Figure 1. Overall impact of Buglossoides oil on gut bacterial communities. (a-c) comparison of bacterial beta diversity index using partial distance-based redundancy analysis (dbRDA) based on the Bray-Curtis distance metric. Ellipses represent 95% confidence intervals. Supplementation condition (a), and donor (c) were set as explanatory variables (in blue). (b) Recapitulates the percentage of bacterial variance according to the condition and donor variables of the study. *** indicates p < .001 significance of the observed group separation, as assessed with a Permutational Multivariate analysis of variance (PERMANOVA) using distance matrixes. (d) Percentage of shared ASVs between all and specific donor pairs in the fecal inoculum and gut geographies reproduced in the SHIME, i.e., L_IL, M_IL, L_AC and M_AC under CTRL vs. BO. Statistically significant differences between CTRL period and BO are denoted with p < .05 (*), p < .01 (**), and p < .001 (***), as determined by T-test with Bonferroni correction. Control; CTRL, Buglossoides oil; BO.

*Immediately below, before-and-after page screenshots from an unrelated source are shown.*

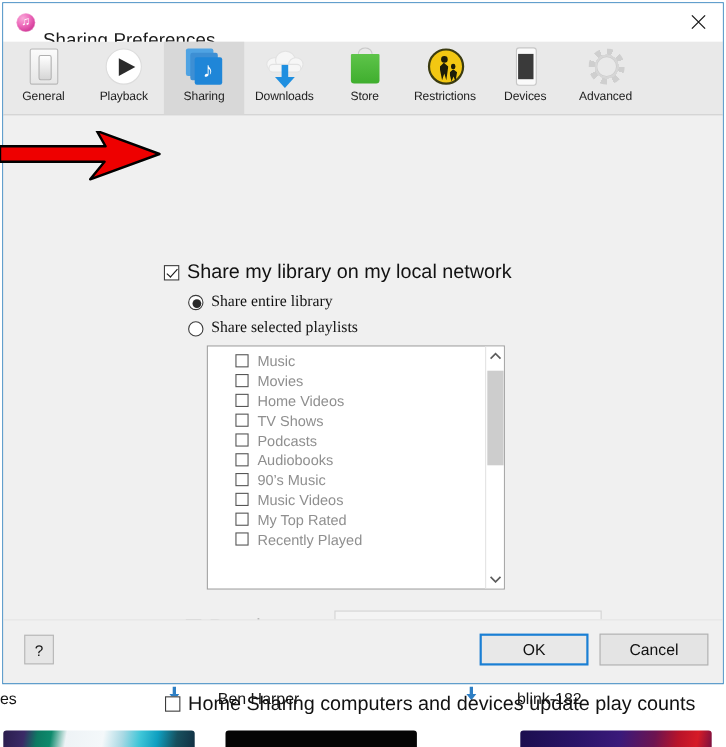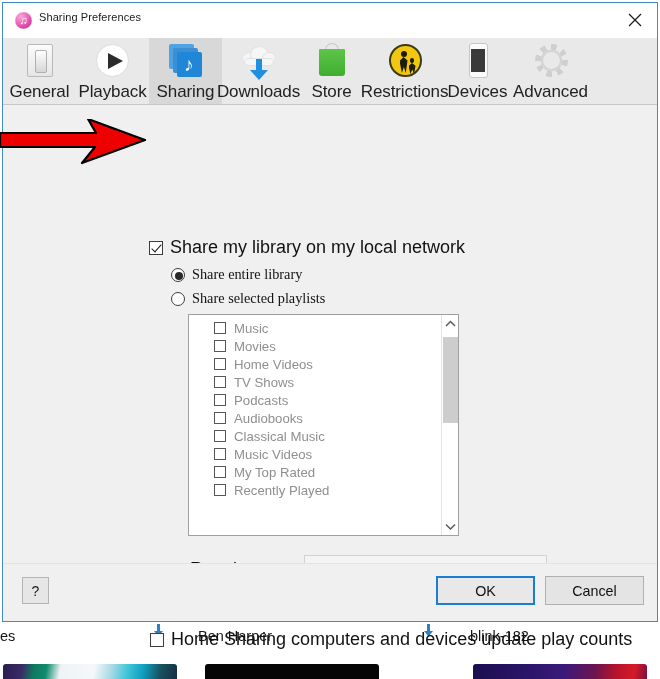--- a/index.html
+++ b/index.html
@@ -52,22 +52,22 @@
     border-radius: 50%;
     background: radial-gradient(circle at 34% 28%, #f8a9d8 0%, #ef6fbe 38%, #d8439f 68%, #b8308a 100%);
     box-shadow: inset 0 0 0 0.5px rgba(255,255,255,.4);
   }
   #app-icon::after {
     content: "\266B";
     position: absolute; left: 0; top: -1px; width: 17px;
     text-align: center; font-size: 11px; color: #ffffff; line-height: 18px;
   }
   #title-text {
-    position: absolute; left: 36px; top: 8px;
-    font-size: 11px; color: #1a1a1a; letter-spacing: .1px;
+    position: absolute; left: 36px; top: 24px;
+    font-size: 17px; color: #1a1a1a; letter-spacing: .1px;
   }
   #close-button {
     position: absolute; right: 0px; top: 0px; width: 44px; height: 33px;
     cursor: default;
   }
   #close-button svg { position: absolute; left: 15px; top: 10px; }
 
   
   #toolbar {
     height: 67px; background: #e9e9e9;
@@ -75,21 +75,21 @@
     display: flex; align-items: flex-start; flex: none; position: relative;
   }
   .tb-item {
     width: 73px; height: 66px; position: relative;
     display: flex; flex-direction: column; align-items: center;
     padding-top: 4px; cursor: default;
   }
   .tb-item.selected { background: #d8d8d8; }
   .tb-icon { width: 44px; height: 39px; position: relative; }
   .tb-label {
-    font-size: 17px; color: #222222; margin-top: 1px;
+    font-size: 11px; color: #222222; margin-top: 1px;
     white-space: nowrap; letter-spacing: -.1px;
   }
 
   
   .ic-switch {
     position: absolute; left: 9px; top: 2px; width: 26px; height: 33px;
     background: linear-gradient(180deg,#fbfbfb,#e6e6e6);
     border: 1px solid #b9b9b9; border-radius: 2px;
   }
   .ic-switch::after {
@@ -424,21 +424,21 @@
           <div class="pl-item">
             <div class="pl-cb"></div>
             <div class="pl-text">Podcasts</div>
           </div>
           <div class="pl-item">
             <div class="pl-cb"></div>
             <div class="pl-text">Audiobooks</div>
           </div>
           <div class="pl-item">
             <div class="pl-cb"></div>
-            <div class="pl-text">Classical Music</div>
+            <div class="pl-text">90’s Music</div>
           </div>
           <div class="pl-item">
             <div class="pl-cb"></div>
             <div class="pl-text">Music Videos</div>
           </div>
           <div class="pl-item">
             <div class="pl-cb"></div>
             <div class="pl-text">My Top Rated</div>
           </div>
           <div class="pl-item">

Figure 2. Temporal and individual responses of α -, β-diversity and mucus engraftment rate following buglossoides oil supplementation. (a) Percentage of bacterial microbiota variance according to the key variables of the study, including the condition CTRL vs BO; time; donor; and gut niches. (b) Comparison of bacterial beta diversity index using partial distance-based redundancy analysis (dbRDA) based on the Bray-Curtis distance metric. Time evolution (days) across fermentation was set as explanatory variables (in blue). *** indicates p < .001 significance of the observed group separation, as assessed with a PERMANOVA using distance matrixes. (c) Percentage of bacterial microbiota variance elicited by BO across the different gut geographies of the study. (d) Shannon alpha diversity displayed across gut geographies. (e) Chao1 richness index only shown for the gut region in which significant differences were observed. (f) ASVs engraftment rate in mucus is displayed for all donors together, each donor and period of the different gut geographies. Statistically significant differences between CTRL and BO of Shannon, Chao1 indexes, and mucus engraftment are denoted with p < .05 (*), p < .01 (**), p < .001 (***), and p < .001 (****), as determined by T-test with Bonferroni correction. (g) Average relative composition of the 22 most abundant genera between the four different gut geographies according to the donor and fermentation period.

The time of the fermentation was another variable to consider, as it explained 7.6% of the bacterial microbiota variation (p < .001), (Figure 2a). Interestingly, the dbRDA revealed a significant relationship between the variation in bacterial microbiota composition and the timing of BO supplementation, as evidenced by a progressive, day-dependent divergence in samples obtained during BO, compared to those collected under CTRL (Figure 2b). Therefore, for the following analysis, the samples collected during the 14-day BO were split into two periods: days 8–14 (BO1, i.e., first week BO) and days 15–21 (BO2, i.e., second week BO), (Figure 2b). The lack of significant variance over time during CTRL confirmed that the four bacterial microbiota were stable prior to the start of BO (1.2%, p = .64) (Supp Fig S3).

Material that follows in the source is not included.